Cognition Neuroscience Study on YouTube Killer’s Case
This article is some research on why a killer is standing behind the fourth ‘supposed victim’ for five seconds but turning around and sparing a life.
Coffeehouse Crime discussed the case of Randy Stair, a supermarket worker/ YouTuber killer, who turned his dark fantasy into reality while going on a spree kill based on his fate test of flipping a coin.
I was wondering why he didn’t kill the fourth colleague before turning the gun to himself.
After Randy shot down unmercifully three encountering colleagues, he saw the next ‘target’ wearing a headphone, oblivious of the harrowing unfolding around her, after standing behind her for five seconds, Randay walked down to the Dehli section and put the gun into his mouth and pulled the trigger.
Three reasons why he didn’t kill everyone on that night:
- Novelty interrupts violent cognitive state:
Someone calmly listening to music and organizing the products stood out as unexpected ‘everyday life’ ringing in Randy’s death-ridden cartoon world. The dorsolateral prefrontal cortex (DLPFC) is crucial for self-regulation and logical decision-making.
This peace on a battlefield stopped Randy’s self-imagining cognitive flow, activating the higher brain regions, DLPFC to influence behavior. Without sensational triggers, the DLPFC makes people ‘remember’ that no one should be a gunpoint target.
- The absence of fear:
People who are in a sickening mental state absorb other people’s fear and hysteria to intensify their aggressive actions.
As Randy had walked into the staff room in the supermarket and saw (even in peripheral vision) wide-eyed, terrified expressions from his colleagues, the thalamus sends unfiltered sensory information straight to the amygdala, a key player in operating a threat-detection network in the brain.

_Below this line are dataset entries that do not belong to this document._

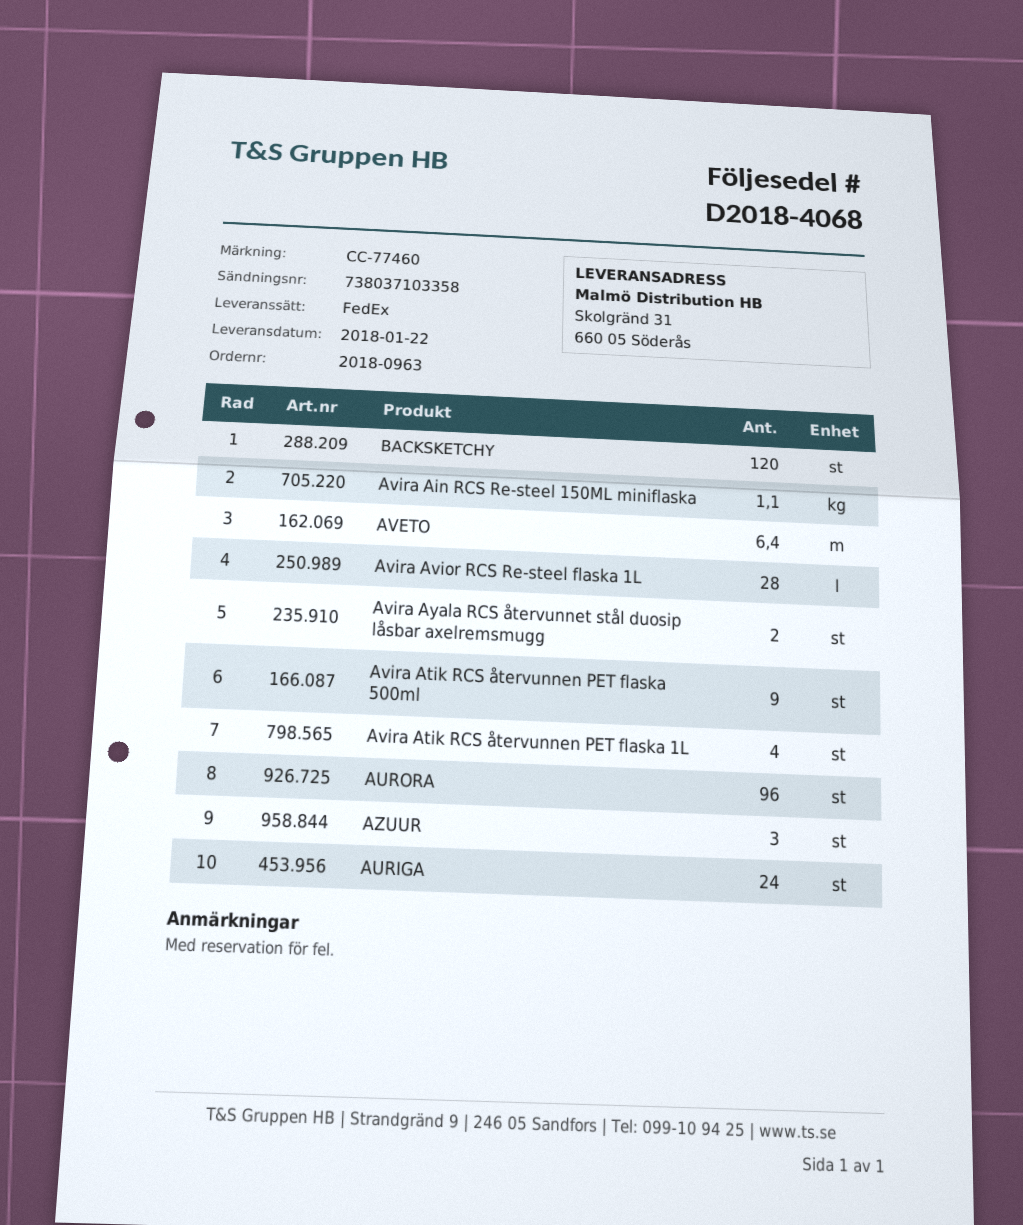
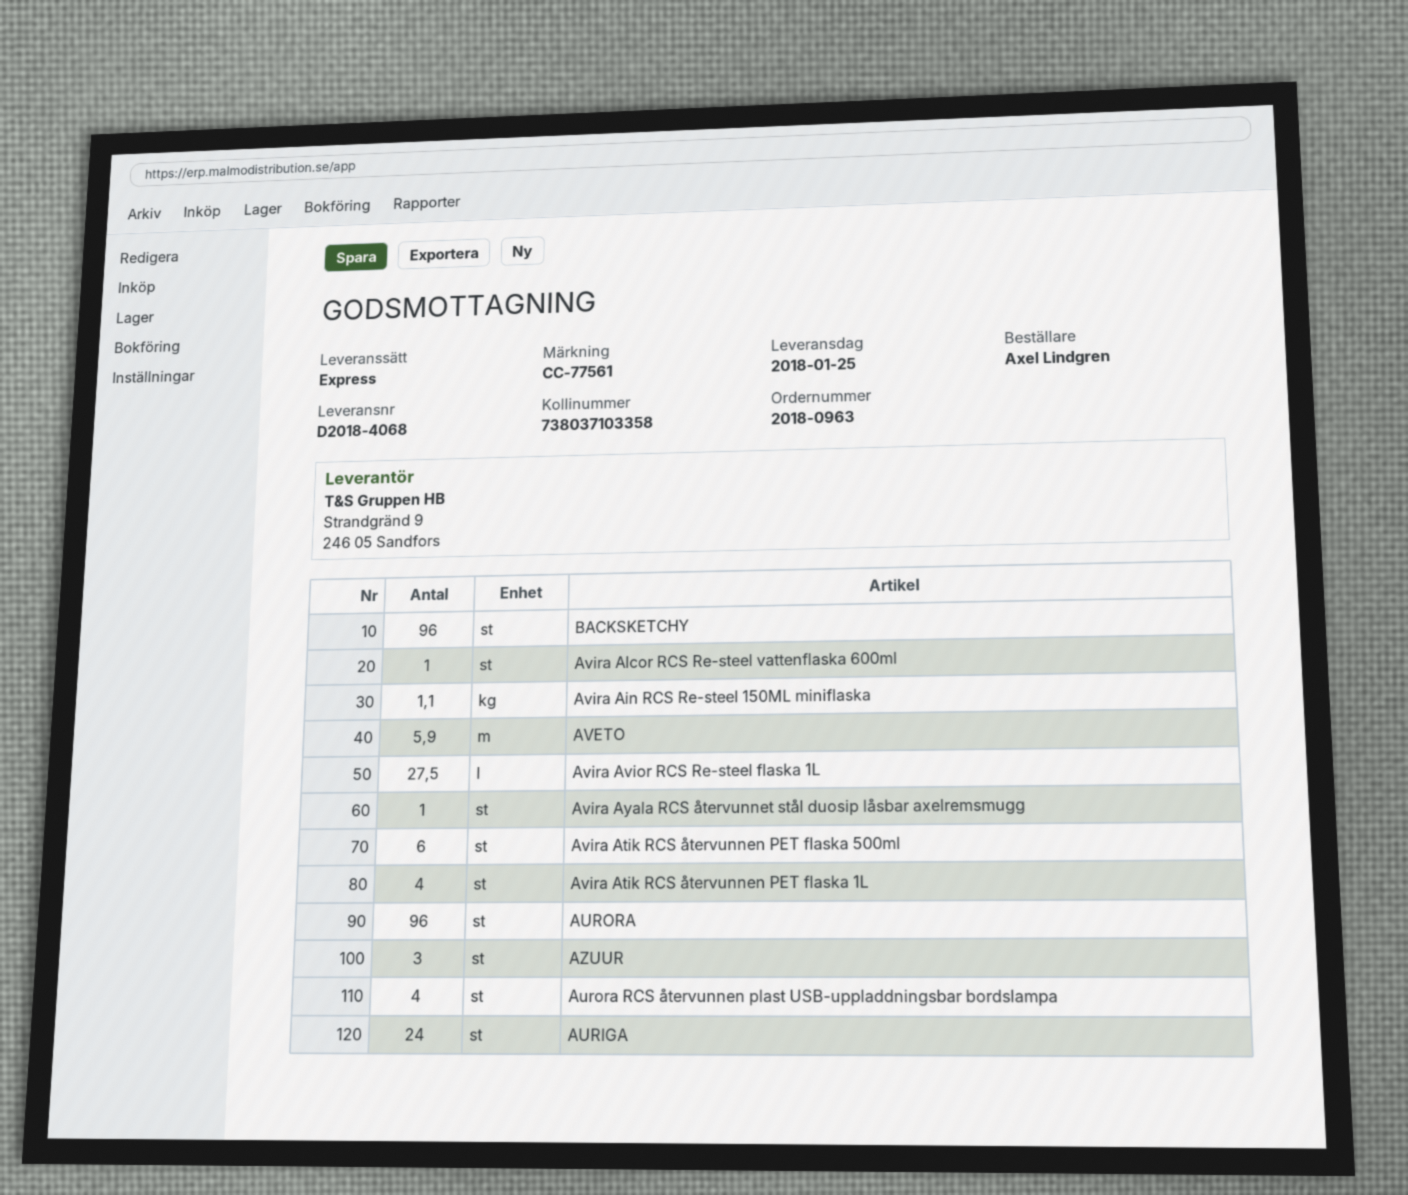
delivery date: 2018-01-22 -> 2018-01-25
reference: CC-77460 -> CC-77561
shipping method: FedEx -> express
BACKSKETCHY: 120 -> 96
AVETO: 6.4 -> 5.9
Avira Avior RCS Re-steel flaska 1L: 28 -> 27.5
Avira Ayala RCS återvunnet stål duosip låsbar axelremsmugg: 2 -> 1
Avira Atik RCS återvunnen PET flaska 500ml: 9 -> 6
Avira Alcor RCS Re-steel vattenflaska 600ml: none -> 1
Aurora RCS återvunnen plast USB-uppladdningsbar bordslampa: none -> 4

The amygdala is hyperactive in detecting emotionally salient stimuli, such as fear. It interprets facial expressions, body language, and tone of voice. These unnerving emotions trigger Randy’s threat detection system, reinforcing his instinct to pull the trigger without hesitation.

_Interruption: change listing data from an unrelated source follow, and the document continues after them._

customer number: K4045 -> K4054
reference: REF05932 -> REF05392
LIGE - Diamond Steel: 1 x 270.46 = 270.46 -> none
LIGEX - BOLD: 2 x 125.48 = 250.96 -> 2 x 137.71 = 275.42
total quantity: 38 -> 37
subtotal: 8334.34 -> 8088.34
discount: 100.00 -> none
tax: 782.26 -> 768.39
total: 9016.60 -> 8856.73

In contrast, the unaware colleague, wearing a headphone and enjoying the music, expressed no fear stimuli, reducing his activation of the threat detection system and lo and behold disrupting his violent behavior loop.
Mirror Neural System:
The mirror neurons in the premotor cortex, a place to make us mimic the emotions of others, were triggered as he faced the escalating response from the three victims, like the piercing sound of a heated stove, intensifying his disturbing aggression.
Fear and anger fuel each other, fanning much more flames to the already tensions. Three victims’ fear heats Randy’s anger of a suicidal mission, making him pull the trigger in devastating succession.
Notes:
As Coffeehouse mentions Randy Stair’s case is worth society paying more attention to mental illness, and I also think his case is a clear warning of the danger of internet threats.
During the pandemic, the downstream of socialization became anonymous hatred, and we still expect nothing will really happen until we are mourning for lost lives.
The media coverage of Randy Stair’s case is surprisingly, or unsurprisingly, low, perhaps it directs to too many sensitive issues, gun violence, the regulation of online speech, teens’ mental health, and so on.
As an average person in Taiwan who writes English articles to learn English in my spare time, I know there’s more voice we all need to hear and more we need to speak up.